Reputation: 26566
I have the source of the messages, which is an Observable
. For every message I would like to make an HTTP call which will produce another Observable
, so I combine them together with the flatMap
and then sink them to some subscriber. Here the code of this scenario:
Rx.Observable.interval(1000)
.flatMap (tick) ->
// returns an `Observable`
loadMessages()
.flatMap (message) ->
// also returns and `Observable`
makeHttpRequest(message)
.subscribe (result) ->
console.info "Processed: ", result
this example is written in coffeescript, but I think the problem statement would be valid for any other Rx implementation.
The issue I have with this approach is that loadMessages
produces a lot of messages very quickly. This means, that I make a lot of HTTP requests in a very short period of time. This is not acceptable in my situation, so I would like to limit amount of the parallel HTTP requests to 10 or so. In other words I would like to throttle the pipelene or apply some kind of backpresure, when I making HTTP requests.
Is there any standard approach or best practices for the Rx to deal with this kind of situations?
Currently I implemented very simple (and pretty suboptimal) backpresure mechanism, that ignores tick if system has too many massages in processing. It looks like this (simplified version):
Rx.Observable.interval(1000)
.filter (tick) ->
stats.applyBackpressureBasedOnTheMessagesInProcessing()
.do (tick) ->
stats.messageIn()
.flatMap (tick) ->
// returns an `Observable`
loadMessages()
.flatMap (message) ->
// also returns and `Observable`
makeHttpRequest(message)
.do (tick) ->
stats.messageOut()
.subscribe (result) ->
console.info "Processed: ", result
I'm not sure though, whether this can be done better, or maybe Rx already has some mechanisms in-place to deal with this kind of requirements.
Upvotes: 1
Views: 2697
Reputation: 74654
This isn't strictly backpressure, this is just limiting concurrency. Here's an easy way to do it (ignore my possibly wrong syntax, coding via TextArea):
Rx.Observable.interval(1000)
.flatMap (tick) ->
// returns an `Observable`
loadMessages()
.map (message) ->
// also returns and `Observable`, but only when
// someone first subscribes to it
Rx.Observable.defer ->
makeHttpRequest(message)
.merge 10 // at a time
.subscribe (result) ->
console.info "Processed: ", result
In C#, the equivalent idea is, instead of SelectMany
, it's Select(Defer(x)).Merge(n)
. Merge(int)
subscribes to at most n
in-flight Observables, and buffers the rest until later. The reason we have a Defer
, is to make it such that we don't do any work until the Merge(n)
subscribes to us.
Upvotes: 2
Reputation: 29786
It sounds like you want to pull from a queue rather than push your http requests. Is Rx really the right choice of technology here?
EDIT:
In general, I would not design a solution using Rx where I had complete imperative control over the source events. It's just not a reactive scenario.

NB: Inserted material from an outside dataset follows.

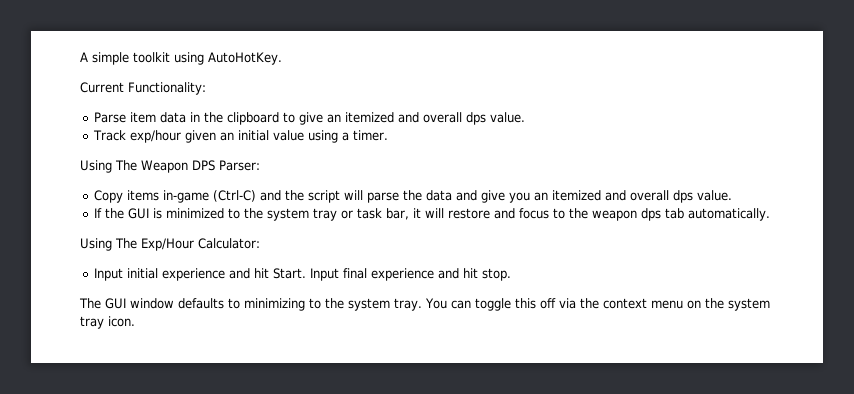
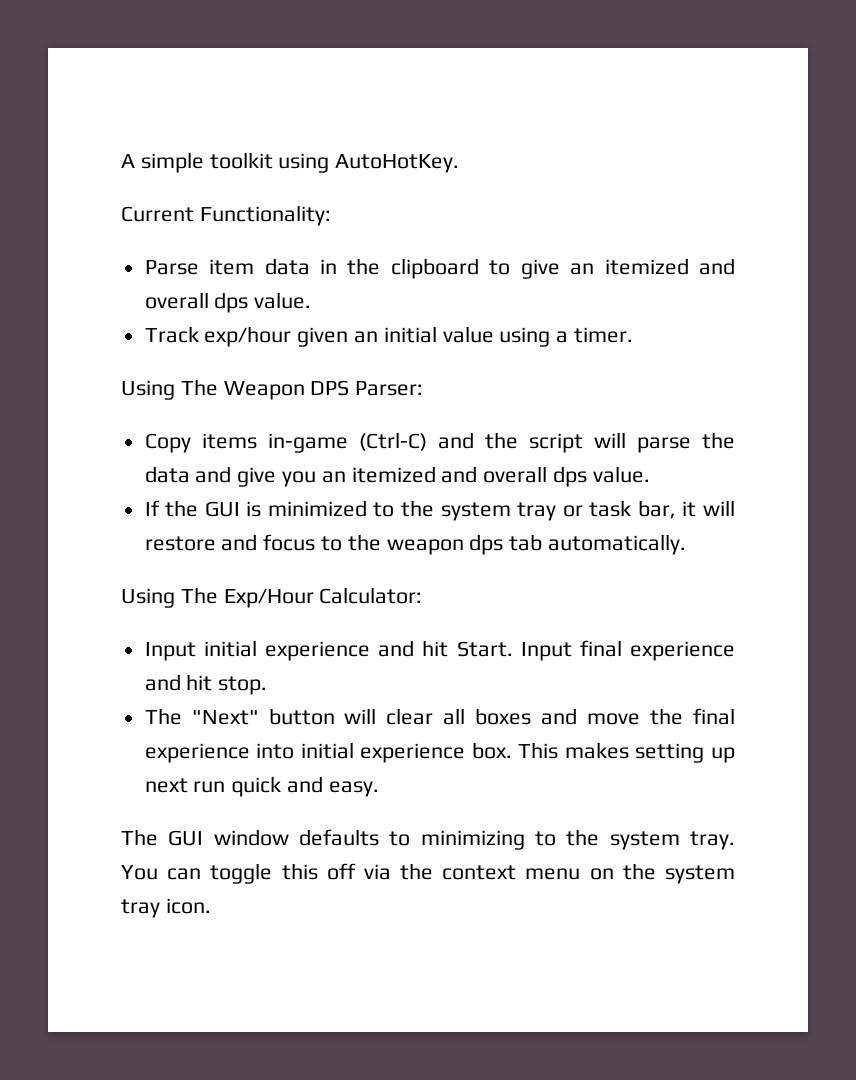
(512, 274) none -> [144,708,736,725] [144,742,735,763] [144,776,379,797] // The "Next" button will clear all boxes and move the final experience into initial experience box. This makes setting up next run quick and easy.

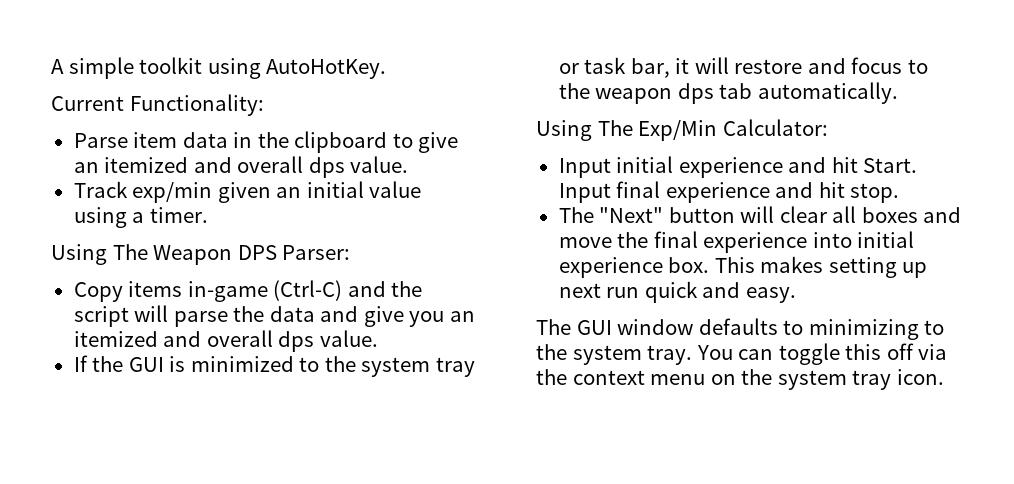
[204,326,292,347] exp/hour -> [132,182,213,203] exp/min
[223,588,314,608] Exp/Hour -> [638,120,718,141] Exp/Min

The backpressure module in Rxjs is clearly written to deal with situations where you don't own the source stream. Here you do.
TPL Dataflow sounds like a far better fit here.
If you must use RX, you could set up a loop like this: If you want to limit to X concurrent events, set up a Subject to act as your message source and imperatively push (OnNext
) X messages into it. In your subscriber, you can push a new message to the subject in each iteration of the OnNext handler until the source is exhausted. This guarantees a maximum of X messages in flight.
Upvotes: 1
Reputation: 32182
In RXJS you can use the backpressure submodule
http://rxjs.codeplex.com/SourceControl/latest#src/core/backpressure/
disclaimer
I have never used the RX version of JS but you did ask for a standard way of implementing backpressure and the core library seems to have support for it. RX c# does not yet have this support. Not sure why.